ポリマーの靭性を飛躍的に向上させる添加剤

▼ 背景
有機無機ハイブリットポリマーにおいて,無機成分が持つ特性を最大限活用するためには,無機成分の濃度を高めることが必要である。
しかし、無機成分の過剰な添加は,ポリマーの機能である柔軟性,加工性、形状記憶特性などを著しく低下させる,つまり、無機成分の特性と高分子の特性は,トレードオフの関係にあり,材料を設計する際,これらの最適条件を探索しなければならない。

有機無機複合材料の開発において、両者の特性を引き出すためには,有機界面と無機界面の設計が重要となる。
特に、PMMA/titania複合材料は,PMMAとtitaniaの水素結合により架橋密度が増大し,靭性が低下するという課題があった。
この課題は,チタニアがナノサイズになるとチタニア表面積が増えるため,より顕著となる。
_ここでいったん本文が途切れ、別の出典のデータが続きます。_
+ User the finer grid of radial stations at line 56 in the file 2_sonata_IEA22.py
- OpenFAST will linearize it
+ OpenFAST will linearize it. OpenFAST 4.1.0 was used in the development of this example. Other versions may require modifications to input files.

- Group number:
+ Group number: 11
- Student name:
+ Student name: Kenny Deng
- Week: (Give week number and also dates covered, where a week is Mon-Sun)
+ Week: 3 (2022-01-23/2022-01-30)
筆者らは,高融点(Tm=80°C)のイオン液体であるTetrabutylphosphonium Chloride (TBPC)とPMMAのエステル基が結合することを新たに発見し,このシステムをPMMA/titania複合材料に応用した。
その結果,TBPCがPMMAとtitaniaの結合を阻害し,この複合材料のガラス転移温度を低下させずに透明性(可視光透過率(>90%))・靭性 (破断エネルギーを28倍)を向上させることを明らかにした。
さらに、TBPCが形状記憶特性を改善することも見出した(Poly chem. 10(35), 2019)
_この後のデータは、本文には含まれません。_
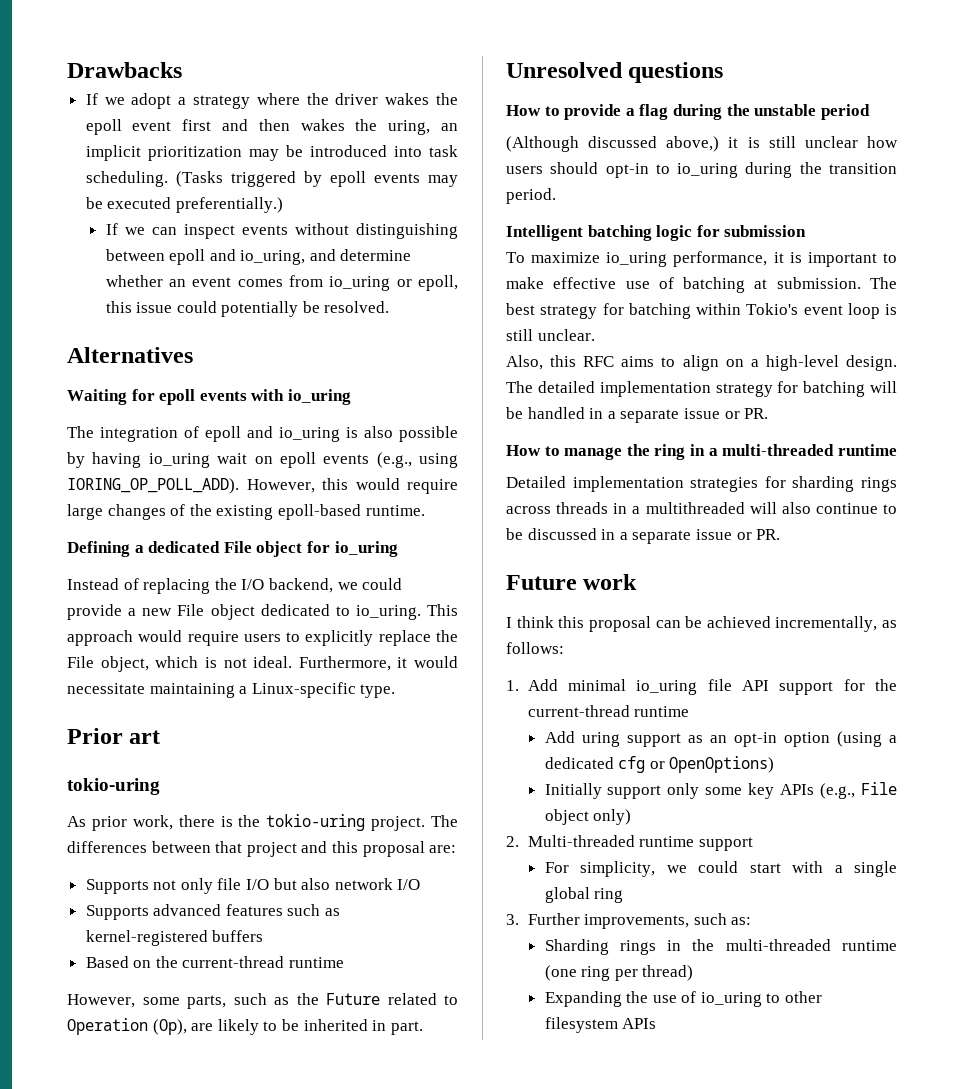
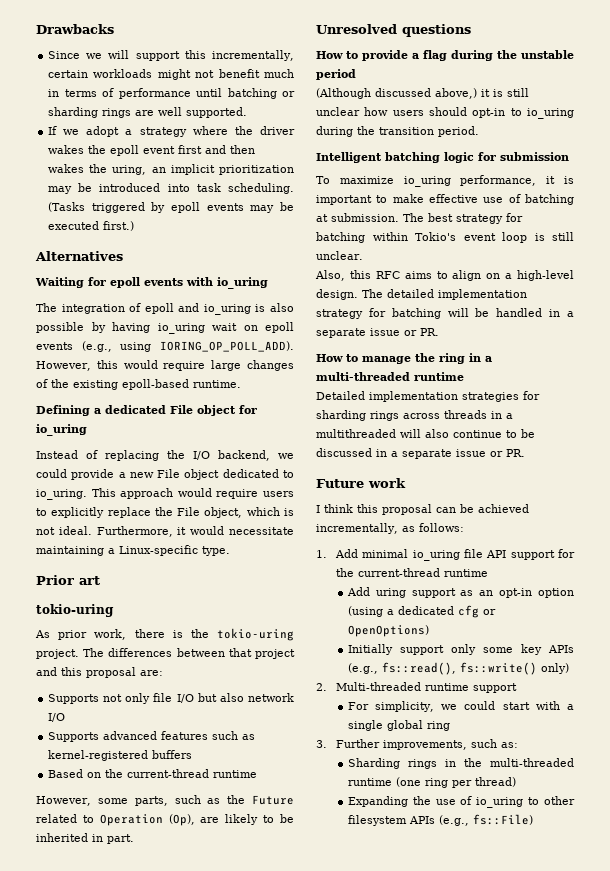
+ Since we will support this incrementally, certain workloads might not benefit much in terms of performance until batching or sharding rings are well supported.
- (Tasks triggered by epoll events may be executed preferentially.)
- If we can inspect events without distinguishing between epoll and io_uring, and determine whether an event comes from io_uring or epoll, this issue could potentially be resolved.
+ (Tasks triggered by epoll events may be executed first.)
- Initially support only some key APIs (e.g., File object only)
+ Initially support only some key APIs (e.g., fs::read(), fs::write() only)
- Expanding the use of io_uring to other filesystem APIs
+ Expanding the use of io_uring to other filesystem APIs (e.g., fs::File)

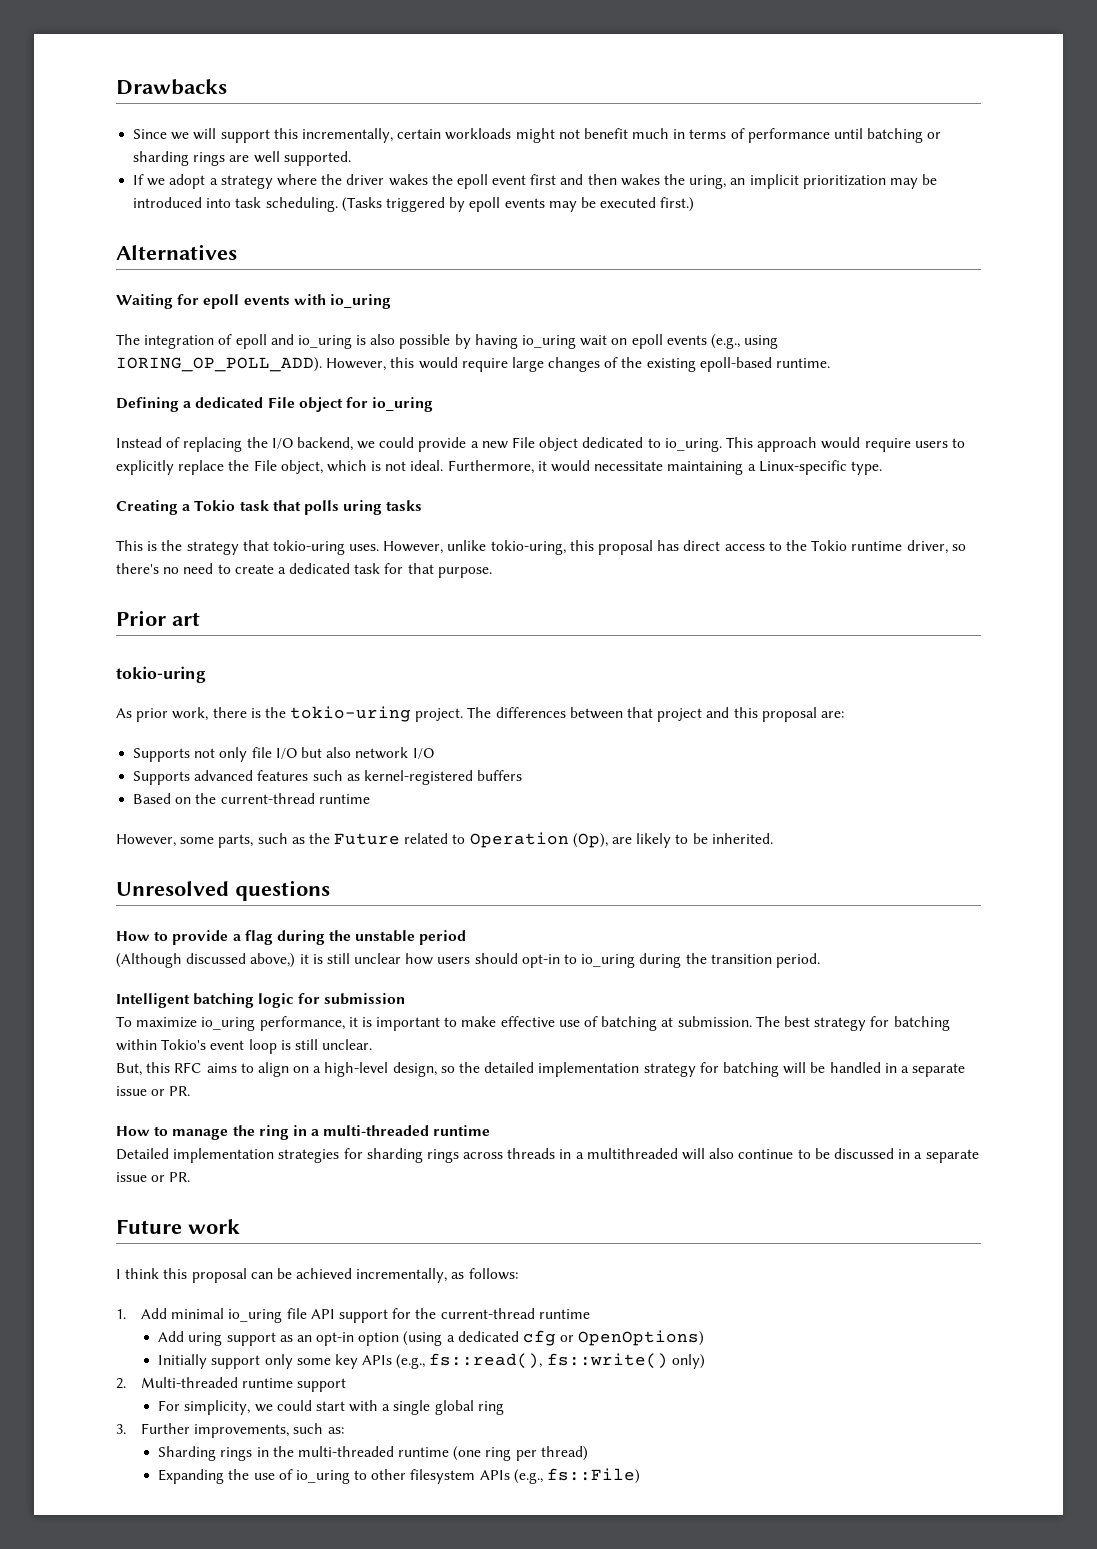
+ Creating a Tokio task that polls uring tasks
+ This is the strategy that tokio-uring uses. However, unlike tokio-uring, this proposal has direct access to the Tokio runtime driver, so there's no need to create a dedicated task for that purpose.
- However, some parts, such as the Future related to Operation (Op), are likely to be inherited in part.
+ However, some parts, such as the Future related to Operation (Op), are likely to be inherited.
- Also, this RFC aims to align on a high-level design. The detailed implementation strategy for batching will be handled in a separate issue or PR.
+ But, this RFC aims to align on a high-level design, so the detailed implementation strategy for batching will be handled in a separate issue or PR.

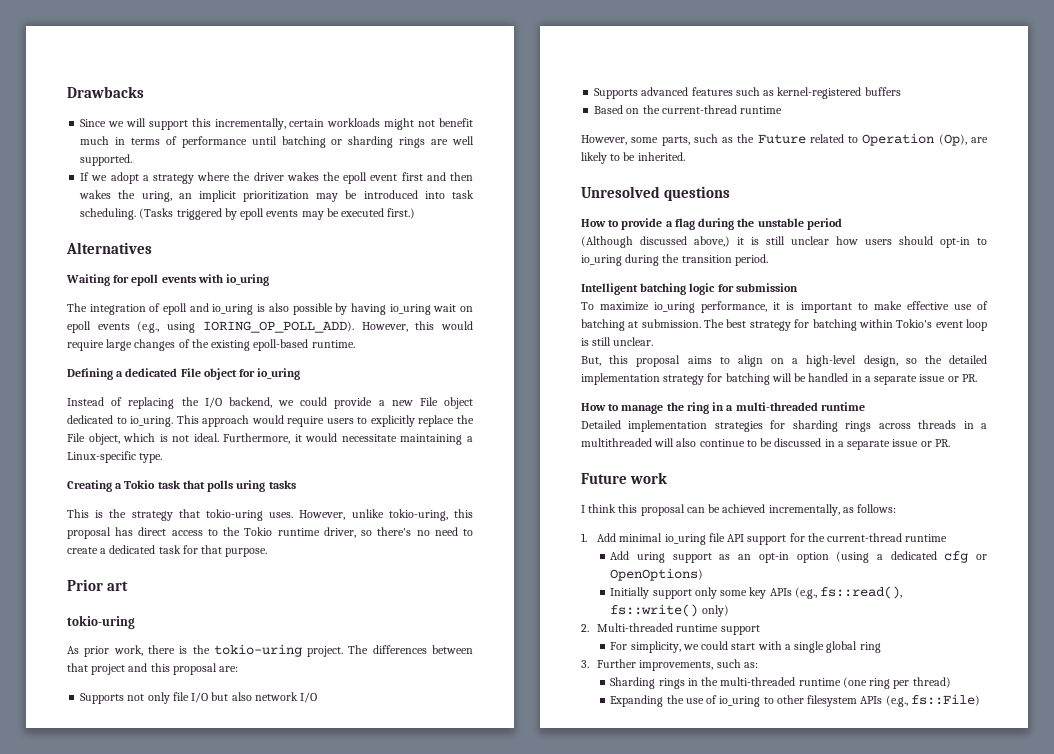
- But, this RFC aims to align on a high-level design, so the detailed implementation strategy for batching will be handled in a separate issue or PR.
+ But, this proposal aims to align on a high-level design, so the detailed implementation strategy for batching will be handled in a separate issue or PR.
しかしながら,この論文で使用したチタニアとPMMAを繋ぐ架橋点は共有結合であるシリル基をもちいていたため,溶融することは不可能であった。

▼ 特許の概要
この特許では,チタニアとの水素結合を切るTetrabutylphosphonium Chloride (TBPC)を添加剤として使用するだけではなく,チタニアとPMMAが熱解離可能な架橋構造を組むように5%の重量でアクリル酸が含まれたpoly(MAA-Co-MA)を用いることで,130℃の温度未満では架橋ポリマーとして振る舞い,130℃以上の温度では溶融するチタニアハイブリットポリマーを開発した。
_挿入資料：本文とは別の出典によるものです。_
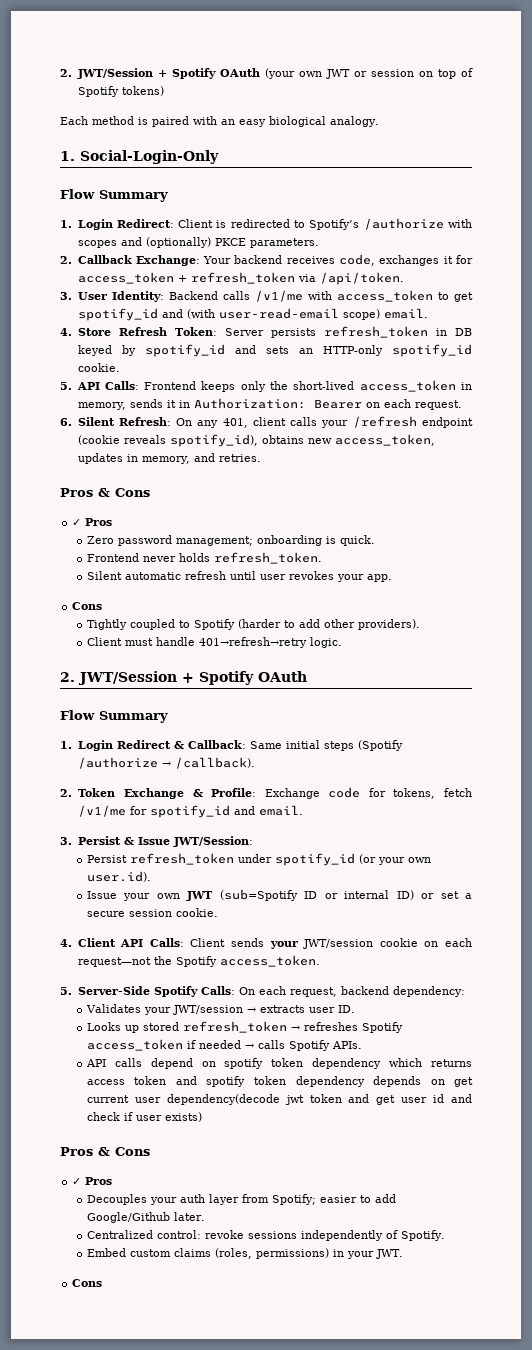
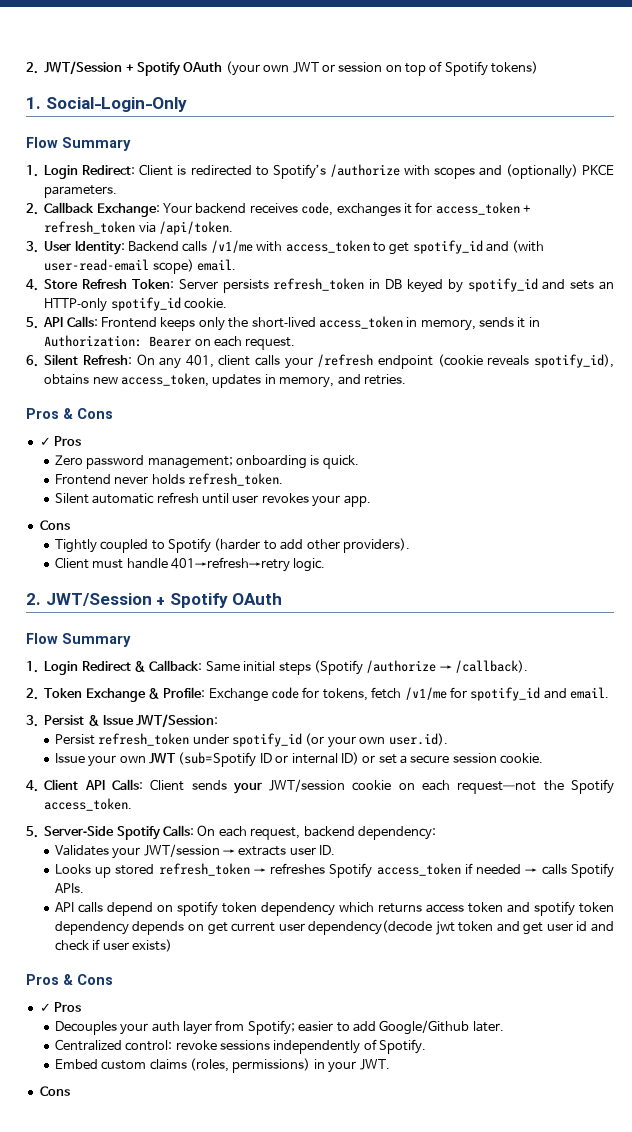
- Each method is paired with an easy biological analogy.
チタニアとの架橋を導入する意味は,チタニアとPMMAの相分離の防止と形状記憶特性を持たせるためにある.チタニアとの相分離は,溶融成型しても確認できず,高い透明度を維持した。
これは,アクリル酸とチタニアの結合が熱可逆的であるため,130℃以上の領域では流動性を保ちつつ,部分的な架橋により相分離を防ぐために可能となる。
また,形状記憶性能は,130℃以上で成型された形を記憶し,90℃以上120℃未満で形を変形させ冷却した後,再び90℃以上120℃未満に加熱すると,99%の復元性を持って,130℃以上で成型された形に復元できた。
これらの成果は,アメリカ化学会のApplied polymer material誌に掲載が決定されている。